Fourth Presenter's Institution

NA

Fifth Presenter's Institution

NA

Location

Session 2 (Sloane)

Strand #1

Mental & Physical Health

Relevance

This proposal relates to the HEALTH strand in that it focuses on the challenges and benefits of proper mental health diagnosing and how the diagnosis itself and language around it can contribute to either mental health or mental illness.

Brief Program Description

When a person receives a mental health diagnosis, they are often started down a path of receiving help, but also of receiving stigma. This presentation will discuss how language around a diagnosis can affect a child’s sense of self as well as either help or hurt a student’s ability to manage and heal.

Summary

Mental health diagnoses have become a part of our daily language. We use diagnostic language to describe ourselves and our behaviors (“I’m so OCD!” after feeling a need to clean). In the past 10-20 years, our ability to identify and understand diagnoses has increased dramatically. However, even though mental health diagnoses have become more common, there is still a large amount of confusion and mis-information that exists around diagnosing. When a student receives a mental health diagnosis, they are often able to begin to get the help they need. However, with diagnosis also comes stigma and labeling, which can affect a child’s ability to heal. When a student is labeled as “ADHD,” “Bipolar” or any other mental health diagnosis, the label can become central to a child’s identity. If one’s diagnosis becomes their identity, then there is little impetus or belief for change within the person. When we label others, we can find ourselves assuming that change is not possible. In order for a student to manage their symptoms and begin to heal, they have to understand their diagnosis, but also understand that their diagnosis does not define them. This presentation will discuss the benefits and challenges of the diagnostic process, the limits of formal diagnosing, and how labeling limits a student’s ability to heal. We will demonstrate the importance of language in how we speak about mental health. We will also discuss how the ways that we talk to students and each other about mental health can either aid or impede the healing process.

Evidence

This proposal will use the Diagnostic and Statistical Manual (DSM-V) and it’s history to discuss the history of diagnosing.
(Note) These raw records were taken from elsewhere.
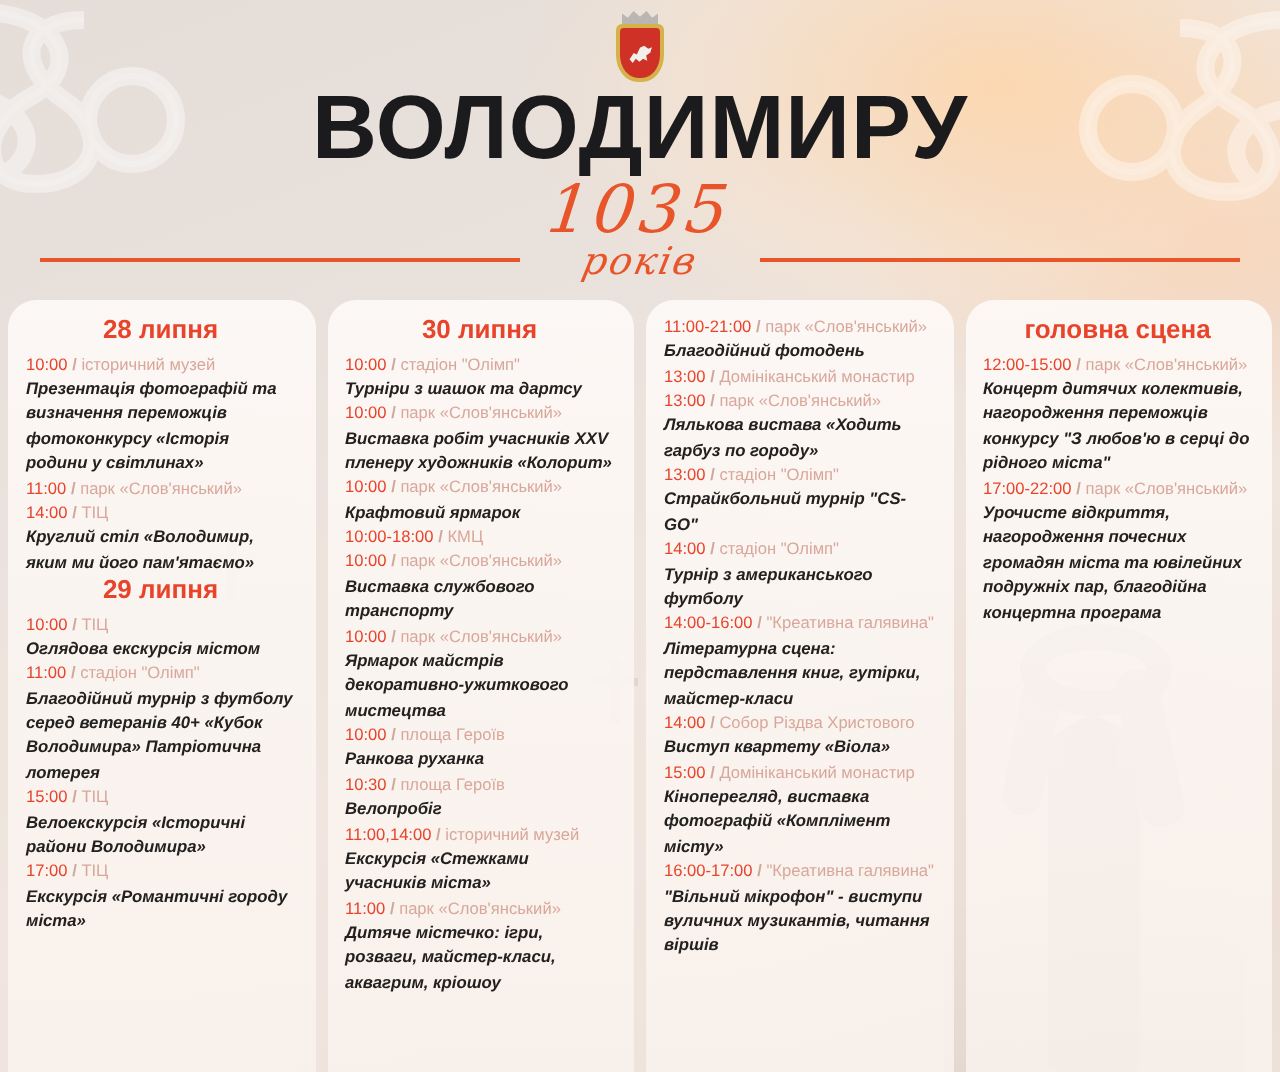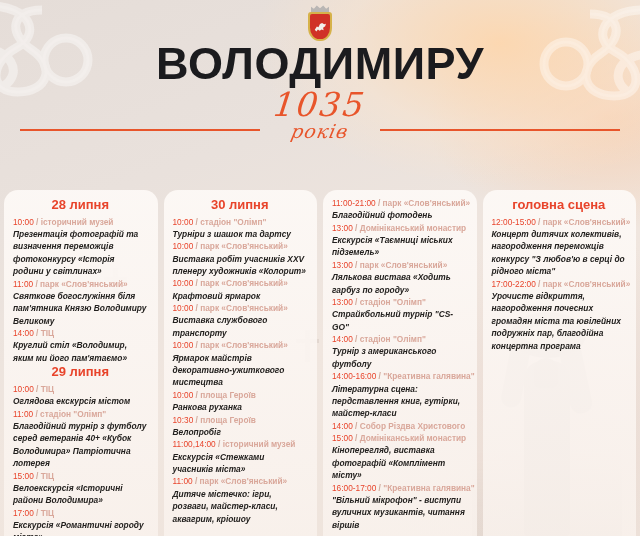--- a/index.html
+++ b/index.html
@@ -197,7 +197,6 @@
     border-radius: 14px 14px 0 0;
     padding: 7px 10px 4px 9px;
     overflow: hidden;
-    margin-top: 40px;
   }
   .card-title {
     text-align: center;

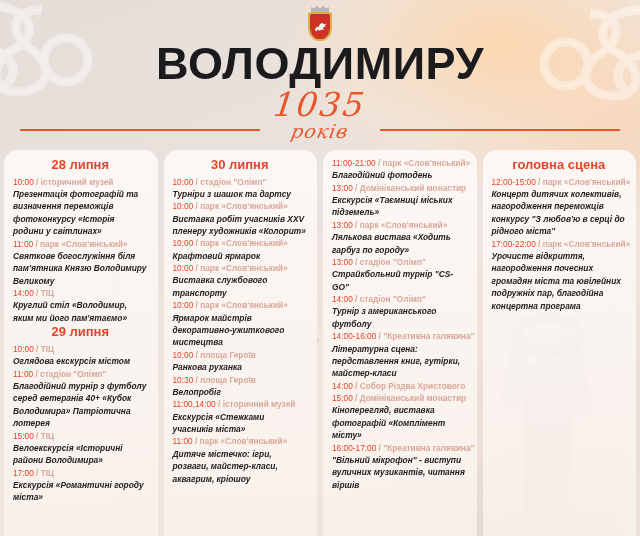--- a/index.html
+++ b/index.html
@@ -215,7 +215,7 @@
   }
   .ev-time { color: #e8442b; font-weight: 400; }
   .ev-sep { color: #cfa79a; font-weight: 700; }
-  .ev-place { color: #d9a79a; font-weight: 700; }
+  .ev-place { color: #d9a79a; font-weight: 400; }
   .ev-desc {
     font-size: 8.4px;
     font-weight: 700;

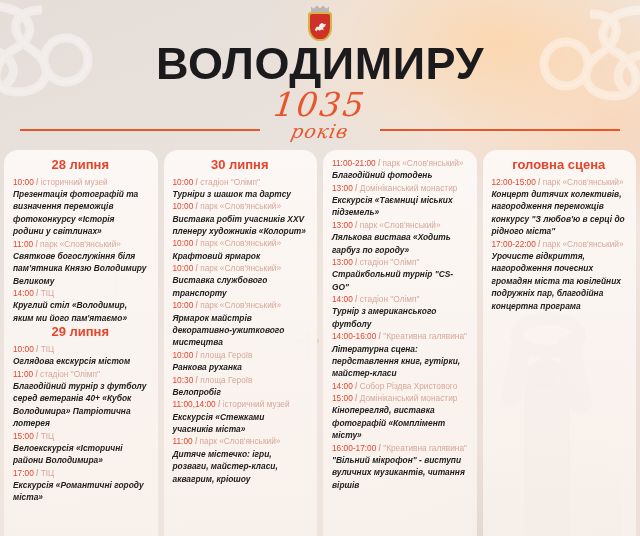--- a/index.html
+++ b/index.html
@@ -338,7 +338,6 @@
         <div class="ev-meta"><span class="ev-time">11:00-21:00</span><span class="ev-sep"> / </span><span class="ev-place">парк «Слов'янський»</span></div>
         <div class="ev-desc">Благодійний фотодень</div>
         <div class="ev-meta"><span class="ev-time">13:00</span><span class="ev-sep"> / </span><span class="ev-place">Домініканський монастир</span></div>
-        <div class="ev-desc">Екскурсія «Таємниці міських підземель»</div>
         <div class="ev-meta"><span class="ev-time">13:00</span><span class="ev-sep"> / </span><span class="ev-place">парк «Слов'янський»</span></div>
         <div class="ev-desc">Лялькова вистава «Ходить гарбуз по городу»</div>
         <div class="ev-meta"><span class="ev-time">13:00</span><span class="ev-sep"> / </span><span class="ev-place">стадіон "Олімп"</span></div>

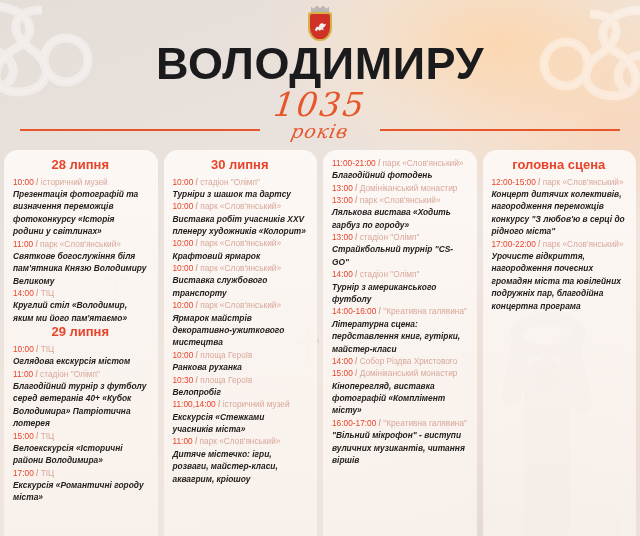--- a/index.html
+++ b/index.html
@@ -299,7 +299,6 @@
         <div class="ev-meta"><span class="ev-time">10:00</span><span class="ev-sep"> / </span><span class="ev-place">історичний музей</span></div>
         <div class="ev-desc">Презентація фотографій та визначення переможців фотоконкурсу «Історія родини у світлинах»</div>
         <div class="ev-meta"><span class="ev-time">11:00</span><span class="ev-sep"> / </span><span class="ev-place">парк «Слов'янський»</span></div>
-        <div class="ev-desc">Святкове богослужіння біля пам'ятника Князю Володимиру Великому</div>
         <div class="ev-meta"><span class="ev-time">14:00</span><span class="ev-sep"> / </span><span class="ev-place">ТІЦ</span></div>
         <div class="ev-desc">Круглий стіл «Володимир, яким ми його пам'ятаємо»</div>
         <div class="card-title">29 липня</div>

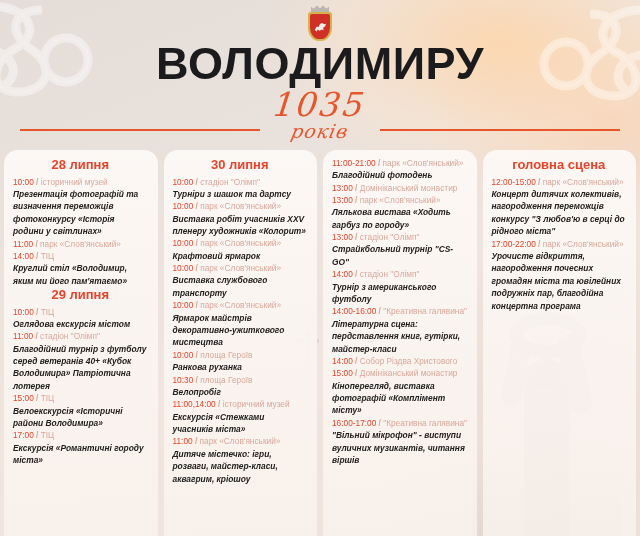--- a/index.html
+++ b/index.html
@@ -319,6 +319,7 @@
         <div class="ev-desc">Виставка робіт учасників XXV пленеру художників «Колорит»</div>
         <div class="ev-meta"><span class="ev-time">10:00</span><span class="ev-sep"> / </span><span class="ev-place">парк «Слов'янський»</span></div>
         <div class="ev-desc">Крафтовий ярмарок</div>
+        <div class="ev-meta"><span class="ev-time">10:00-18:00</span><span class="ev-sep"> / </span><span class="ev-place">КМЦ</span></div>
         <div class="ev-meta"><span class="ev-time">10:00</span><span class="ev-sep"> / </span><span class="ev-place">парк «Слов'янський»</span></div>
         <div class="ev-desc">Виставка службового транспорту</div>
         <div class="ev-meta"><span class="ev-time">10:00</span><span class="ev-sep"> / </span><span class="ev-place">парк «Слов'янський»</span></div>

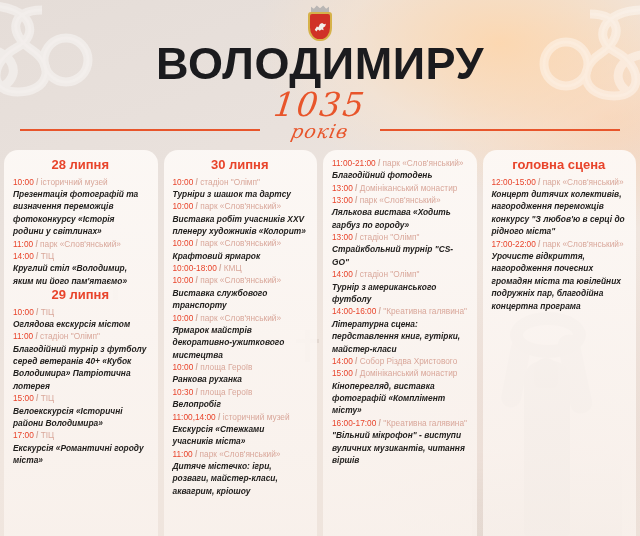--- a/index.html
+++ b/index.html
@@ -347,6 +347,7 @@
         <div class="ev-meta"><span class="ev-time">14:00-16:00</span><span class="ev-sep"> / </span><span class="ev-place">"Креативна галявина"</span></div>
         <div class="ev-desc">Літературна сцена: пердставлення книг, гутірки, майстер-класи</div>
         <div class="ev-meta"><span class="ev-time">14:00</span><span class="ev-sep"> / </span><span class="ev-place">Собор Різдва Христового</span></div>
+        <div class="ev-desc">Виступ квартету «Віола»</div>
         <div class="ev-meta"><span class="ev-time">15:00</span><span class="ev-sep"> / </span><span class="ev-place">Домініканський монастир</span></div>
         <div class="ev-desc">Кіноперегляд, виставка фотографій «Комплімент місту»</div>
         <div class="ev-meta"><span class="ev-time">16:00-17:00</span><span class="ev-sep"> / </span><span class="ev-place">"Креативна галявина"</span></div>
Research from groups such as SAMHSA (substance abuse and mental health services administration), NAMI (national alliance on mental illness), NIMH (National Institute of Mental Health), and others regarding the effects of stigma on functioning will be used as well.

Format

Individual Presentation

Biographical Sketch

Elizabeth Marston is a Licensed Clinical Social Worker living in Moultrie, Georgia. She completed her MSW at the University of North Carolina at Chapel Hill. She has pursued advanced training in trauma and completed basic training for EMDR. In her private practice, she works with individuals of all ages, couples, and families. She specializes in working with clients diagnosed with personality disorders as well as complex trauma.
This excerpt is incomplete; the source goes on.